I also don't like tuna that much and there have been enough cases of mercury toxicity stories to still not eat it.

One thing about cutting the simple carbs is that I do not experience the subtle tingling in the fingers, which apparently is indicative of neuropathy. Another is that waking up, even sleep deprived, is not such a rough experience.

I also have tried incorporating liver intermittently as the constant eating of meat and fat leaves me full all the time and thus I don't feel like eating much.

My teeth are still at war so I seek foods that help bone health and limit exacerbating periodontitis. That is not to say I haven't eaten any junk sweets. My mom keeps bringing them into the house even though she cannot metabolize things well and has suspicious symptoms indicative of prediabetes.
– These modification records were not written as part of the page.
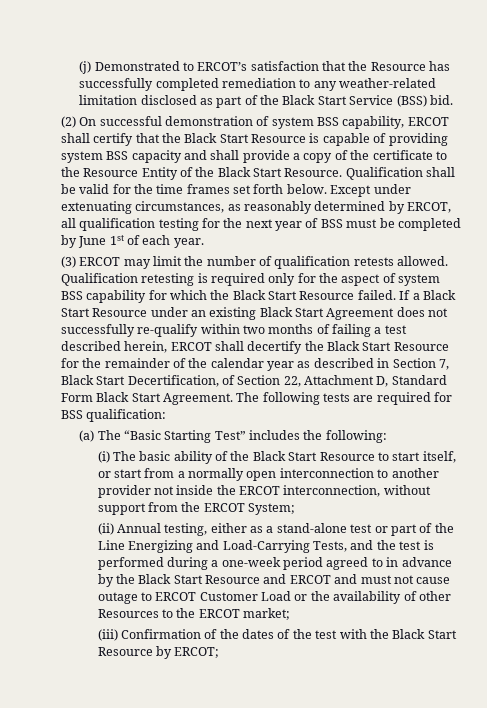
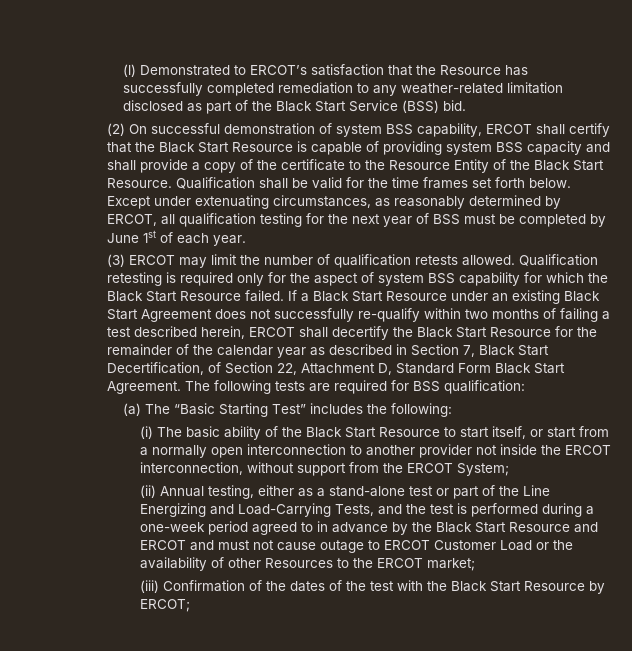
- (j) Demonstrated to ERCOT’s satisfaction that the Resource has successfully completed remediation to any weather-related limitation disclosed as part of the Black Start Service (BSS) bid.
+ (l) Demonstrated to ERCOT’s satisfaction that the Resource has successfully completed remediation to any weather-related limitation disclosed as part of the Black Start Service (BSS) bid.

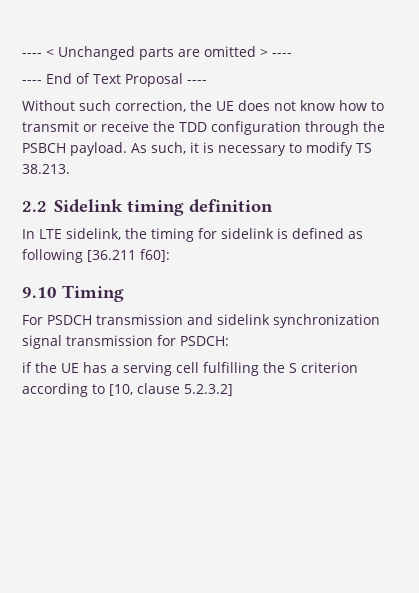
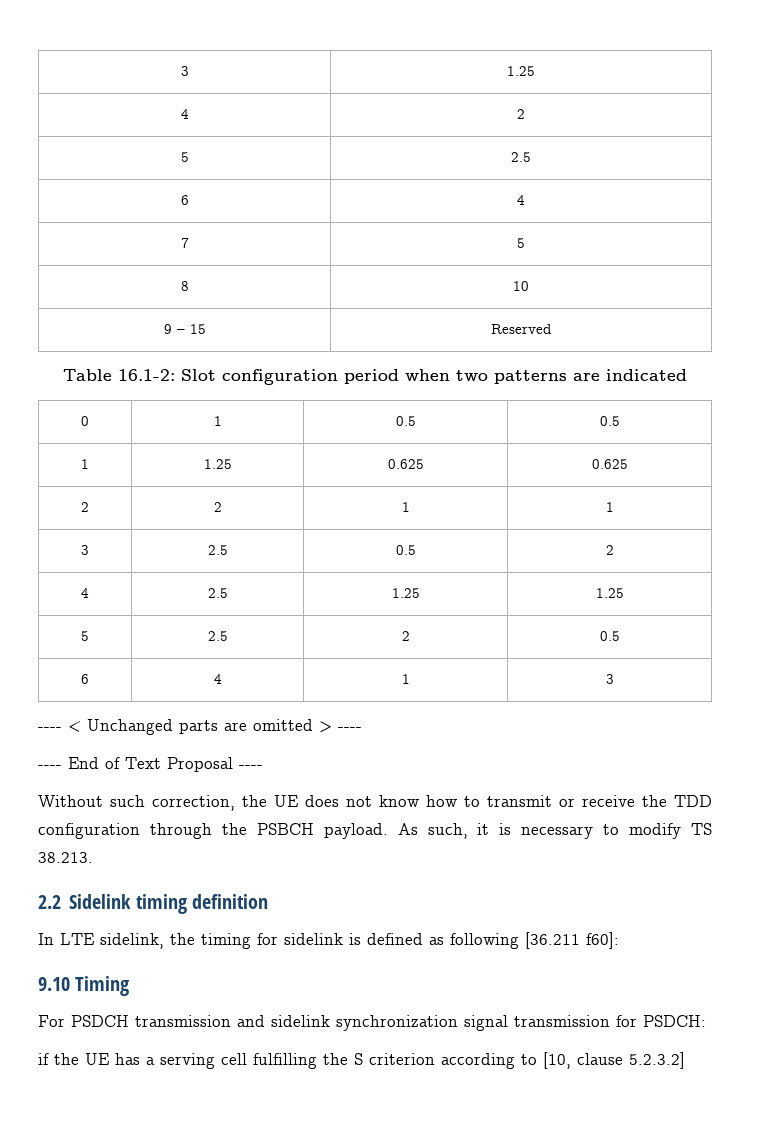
+ 3 | 1.25
+ 4 | 2
+ 5 | 2.5
+ 6 | 4
+ 7 | 5
+ 8 | 10
+ 9 – 15 | Reserved
+ Table 16.1-2: Slot configuration period when two patterns are indicated
+ 0 | 1 | 0.5 | 0.5
+ 1 | 1.25 | 0.625 | 0.625
+ 2 | 2 | 1 | 1
+ 3 | 2.5 | 0.5 | 2
+ 4 | 2.5 | 1.25 | 1.25
+ 5 | 2.5 | 2 | 0.5
+ 6 | 4 | 1 | 3

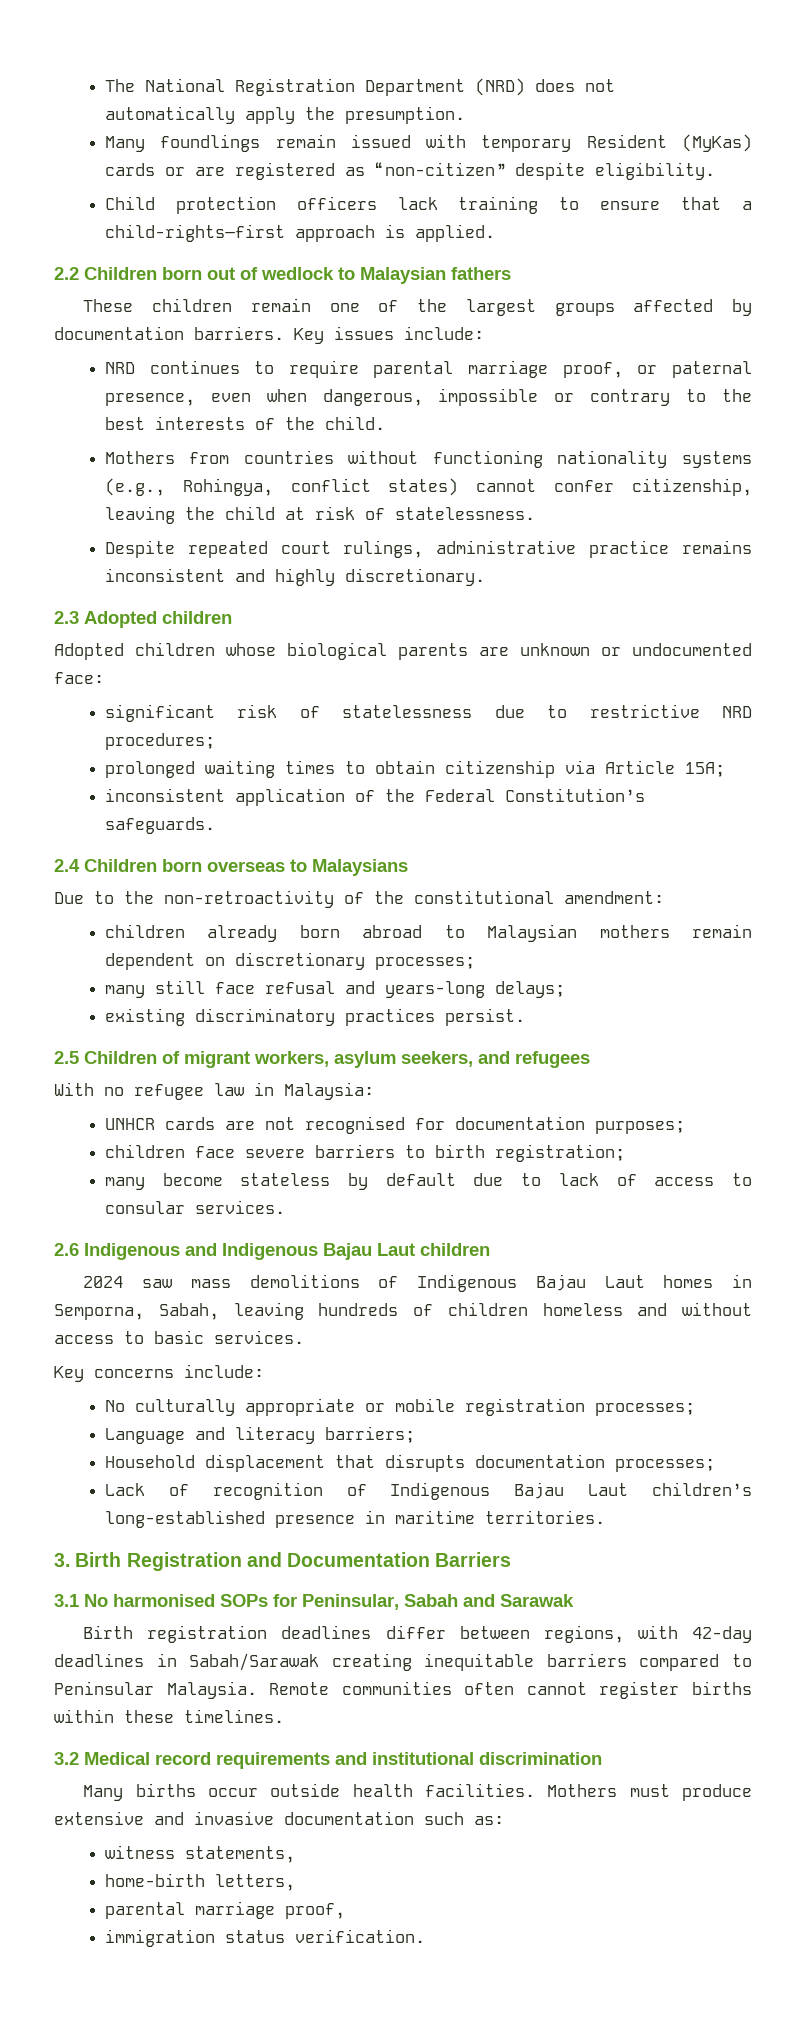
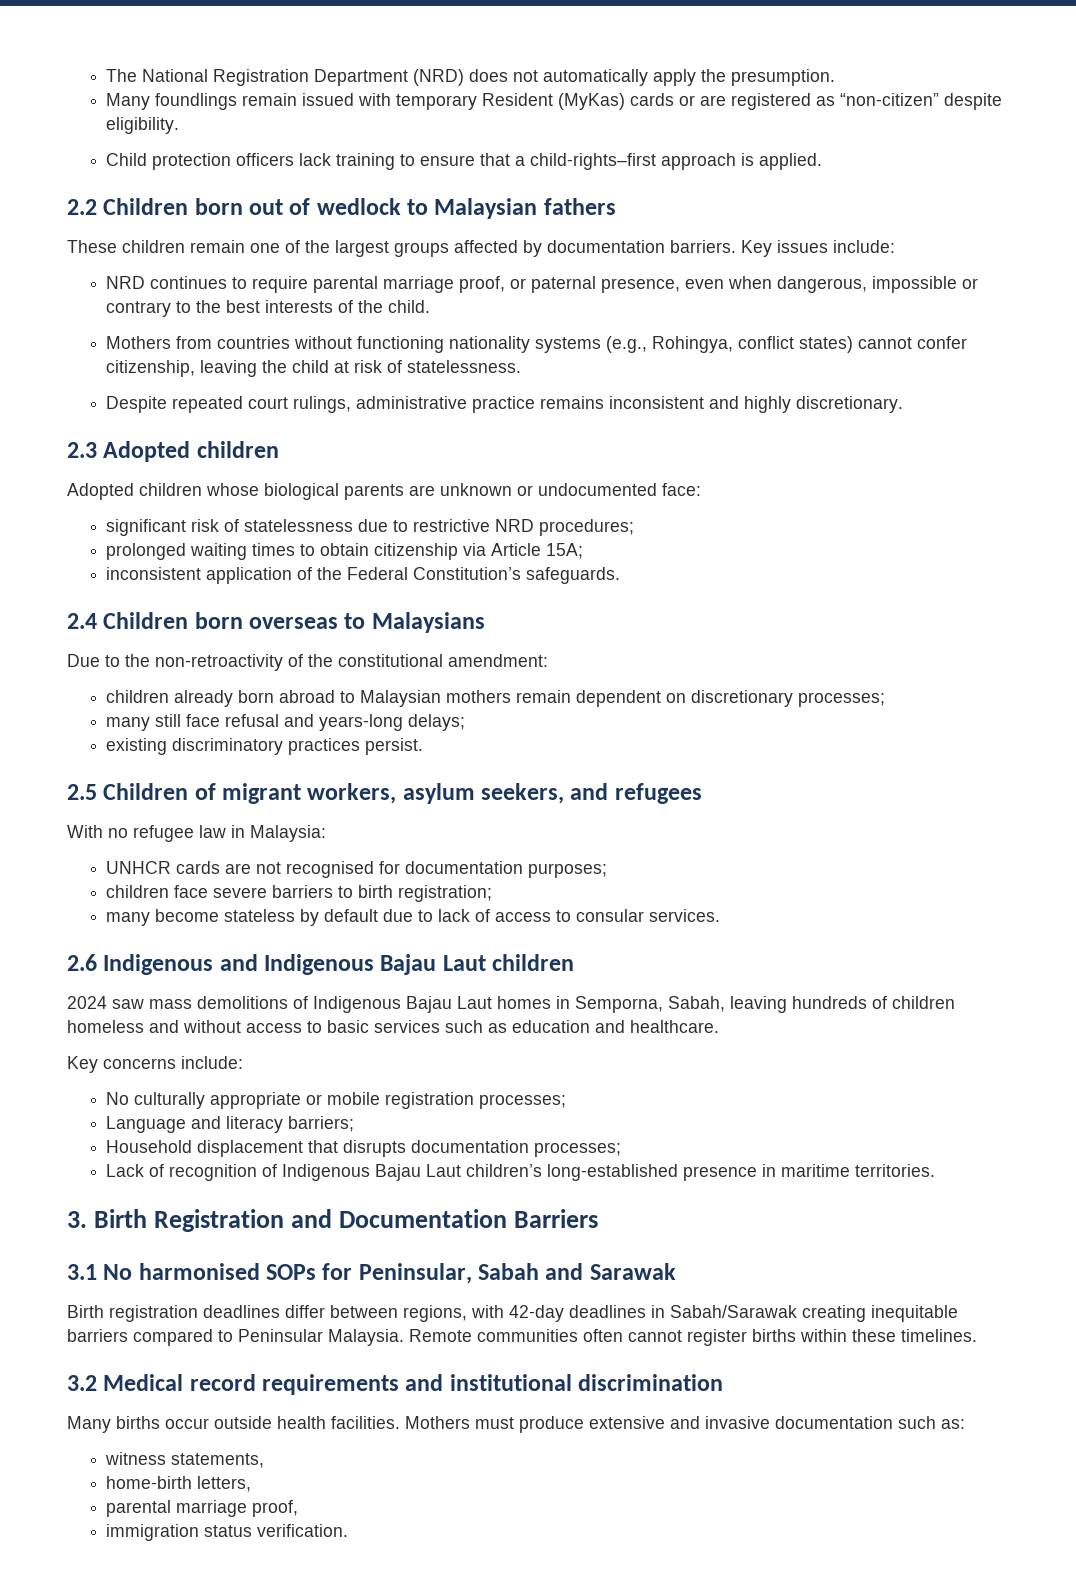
- 2024 saw mass demolitions of Indigenous Bajau Laut homes in Semporna, Sabah, leaving hundreds of children homeless and without access to basic services.
+ 2024 saw mass demolitions of Indigenous Bajau Laut homes in Semporna, Sabah, leaving hundreds of children homeless and without access to basic services such as education and healthcare.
So I carefully eat the pies, bread, etc because I am in a much better place metabolically than she is. Even without the unwanted sweets and starches, I'm still a sweets addict, so I have consistently eaten lower carb fruits(good for the special chemicals and vitamin C) and/or peanut butter.

Not much incentive to buy beef for myself either, since my mom is an utter bovine product hater. She doesn't like milk, or most beef meats. Doesn't mean she can't cook oxtail soup, but she has stated she much prefers pork.